- ACTIVITY -
When you copy from the entries that follow, take only the lines from the one with "align-items: flex-end ->" down to the one with "text: 94%RH ->", keeping both ends and dropping every picture.

- AVAILABLE DATA -
+ + + + +
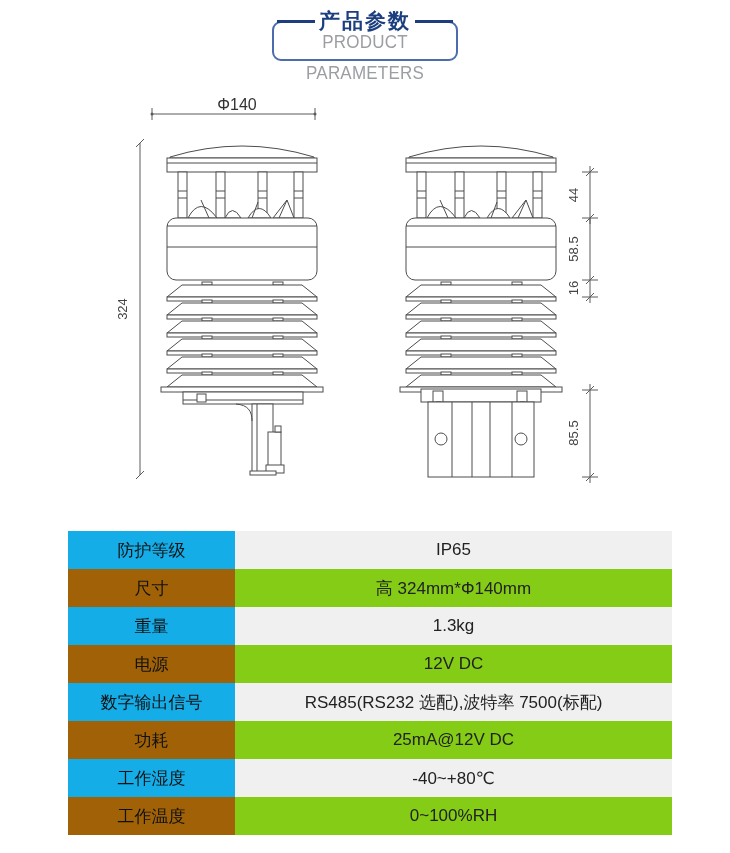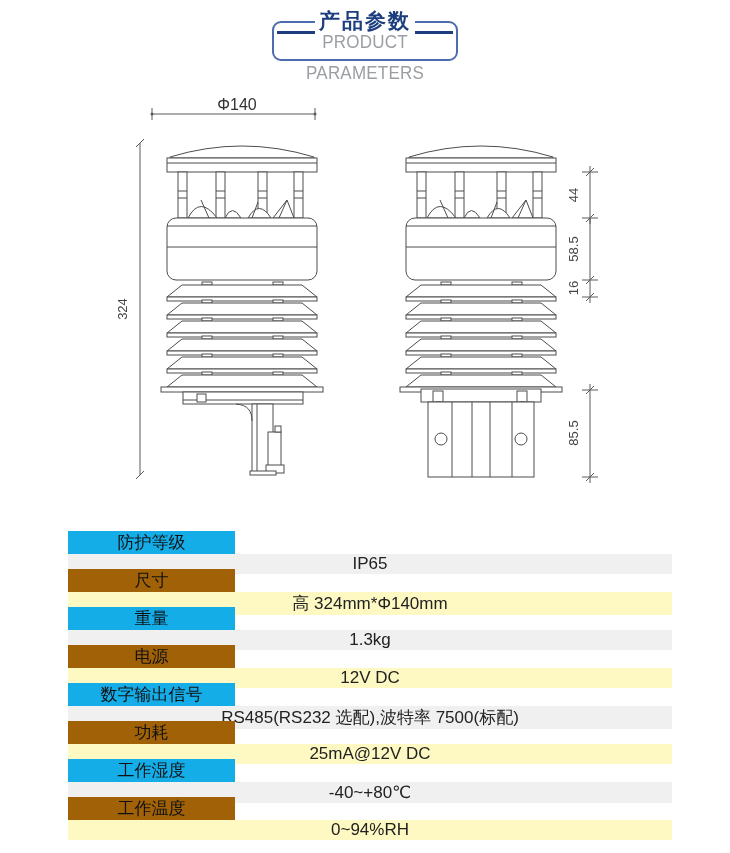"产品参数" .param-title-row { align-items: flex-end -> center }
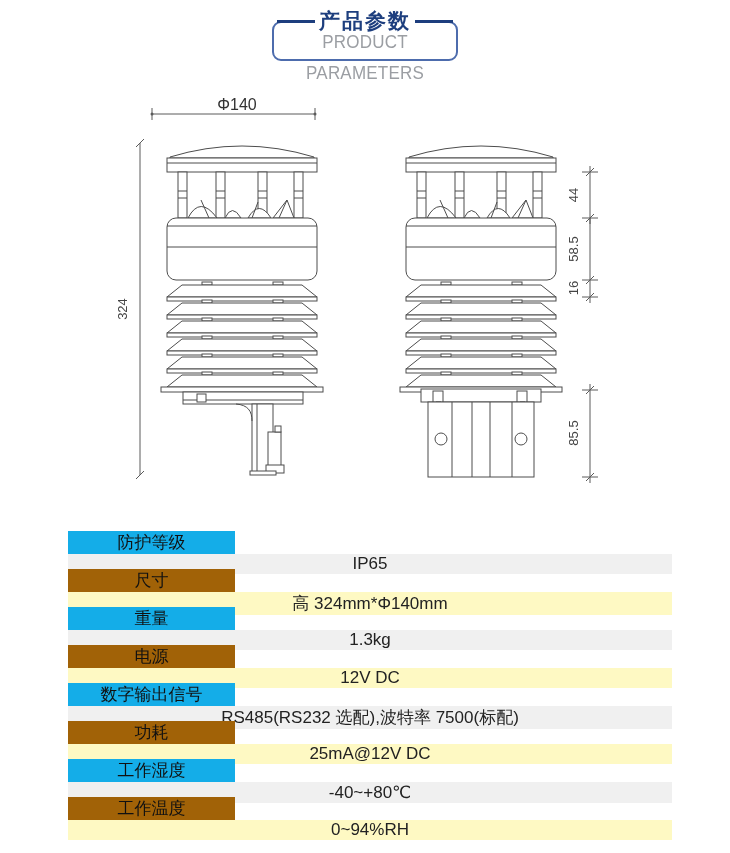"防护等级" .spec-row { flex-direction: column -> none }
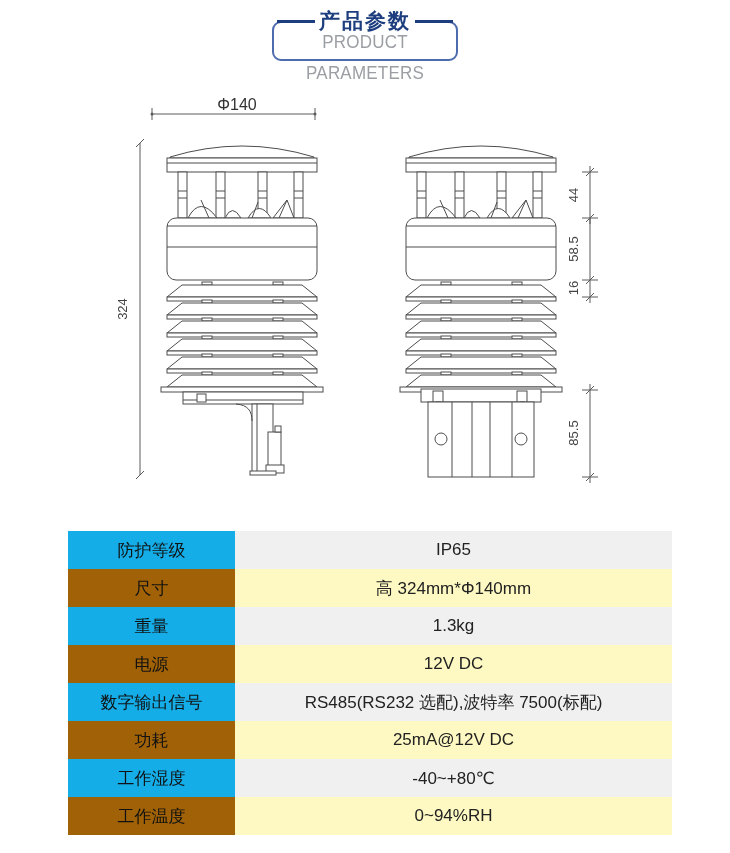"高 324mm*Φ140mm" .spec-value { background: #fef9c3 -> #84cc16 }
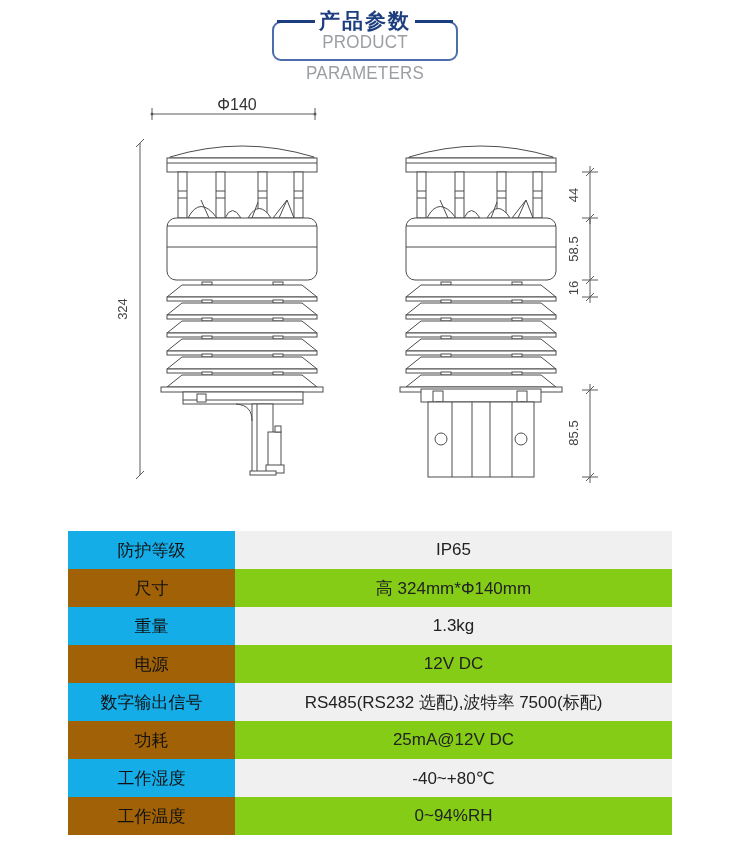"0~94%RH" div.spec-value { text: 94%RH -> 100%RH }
+ + + + +
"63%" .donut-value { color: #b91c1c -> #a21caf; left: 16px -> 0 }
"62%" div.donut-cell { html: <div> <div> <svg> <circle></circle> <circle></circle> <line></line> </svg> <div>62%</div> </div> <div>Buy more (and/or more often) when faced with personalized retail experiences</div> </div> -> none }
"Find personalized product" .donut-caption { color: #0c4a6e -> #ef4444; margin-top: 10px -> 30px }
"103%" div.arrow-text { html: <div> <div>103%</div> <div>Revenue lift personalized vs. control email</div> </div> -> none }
+ + + + +
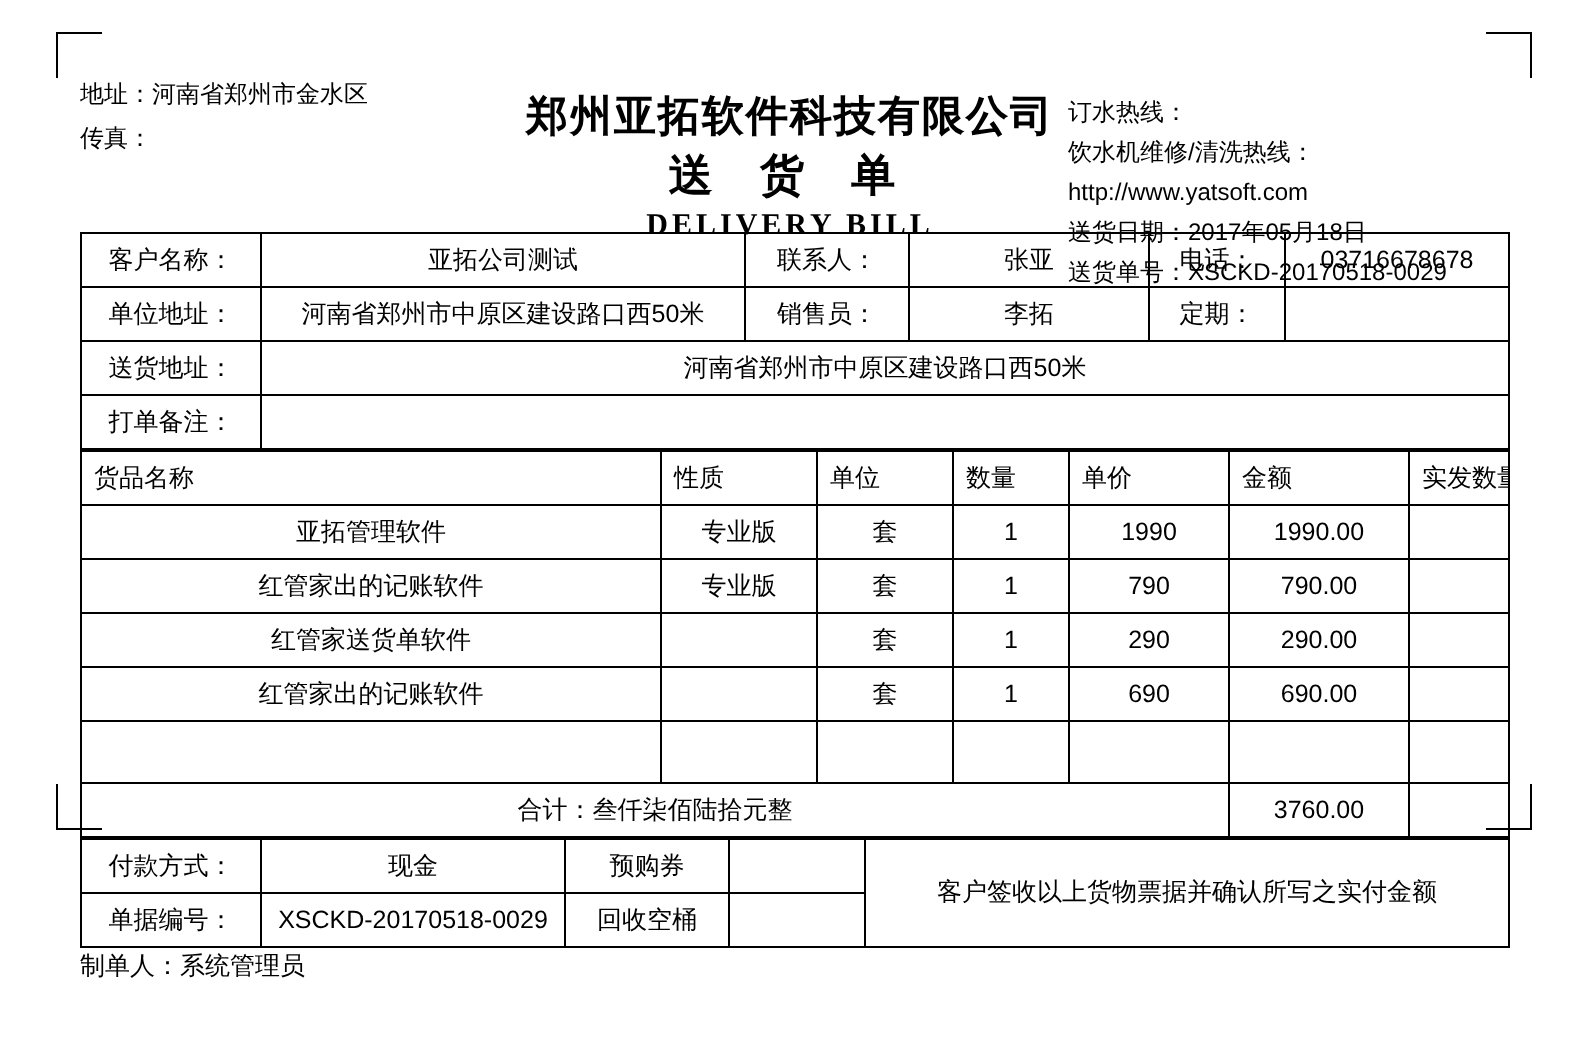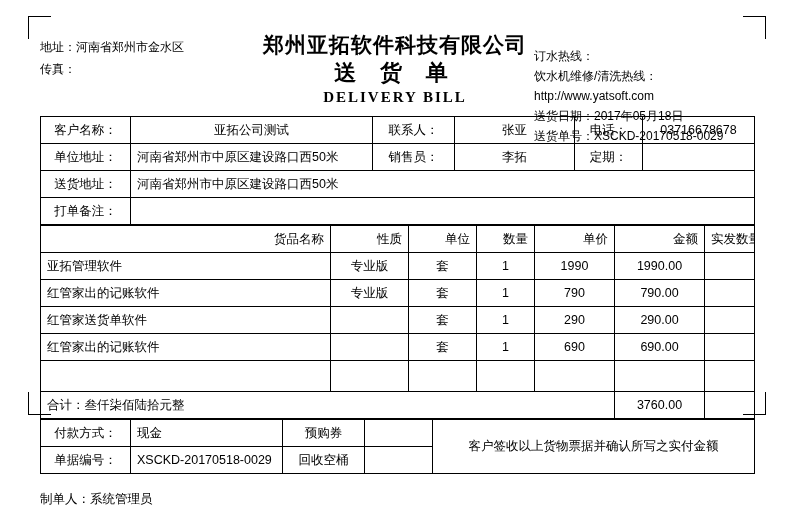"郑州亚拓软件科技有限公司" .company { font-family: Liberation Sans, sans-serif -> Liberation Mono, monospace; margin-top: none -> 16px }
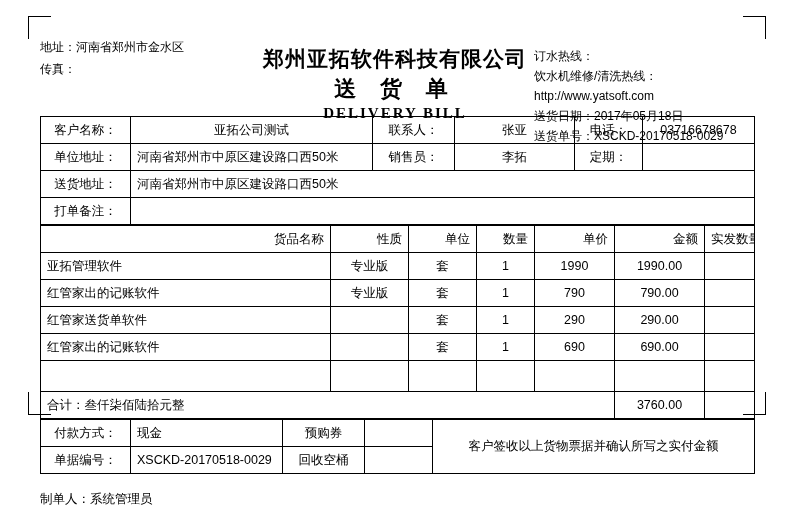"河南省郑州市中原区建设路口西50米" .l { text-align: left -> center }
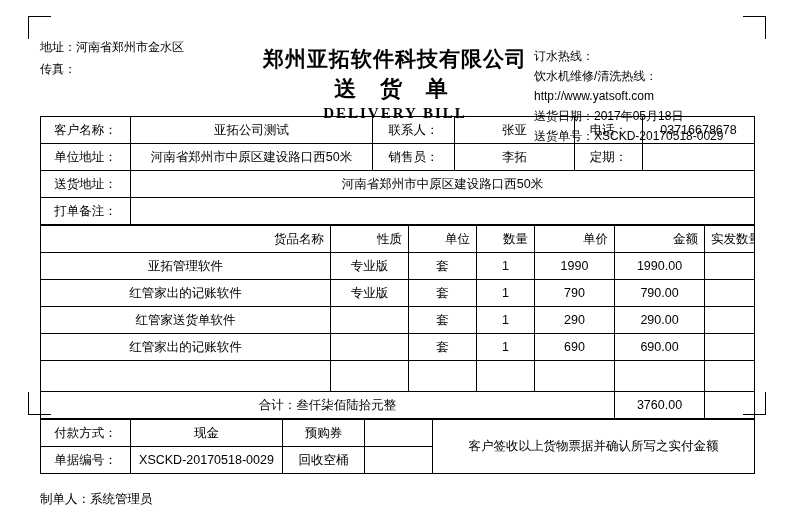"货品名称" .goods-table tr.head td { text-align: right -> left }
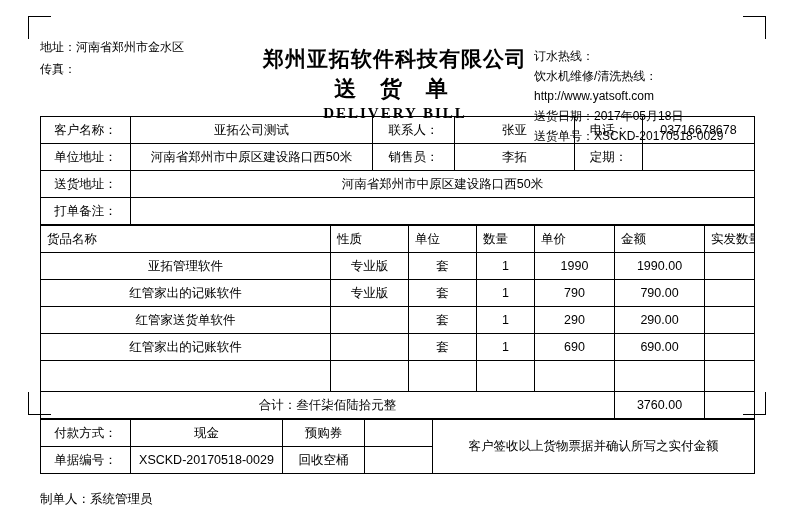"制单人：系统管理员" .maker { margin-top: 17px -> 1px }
+ + + + +
- ANSWER TO THIS TASK -
"产品参数" .param-title-row { align-items: flex-end -> center }
"防护等级" .spec-row { flex-direction: column -> none }
"高 324mm*Φ140mm" .spec-value { background: #fef9c3 -> #84cc16 }
"0~94%RH" div.spec-value { text: 94%RH -> 100%RH }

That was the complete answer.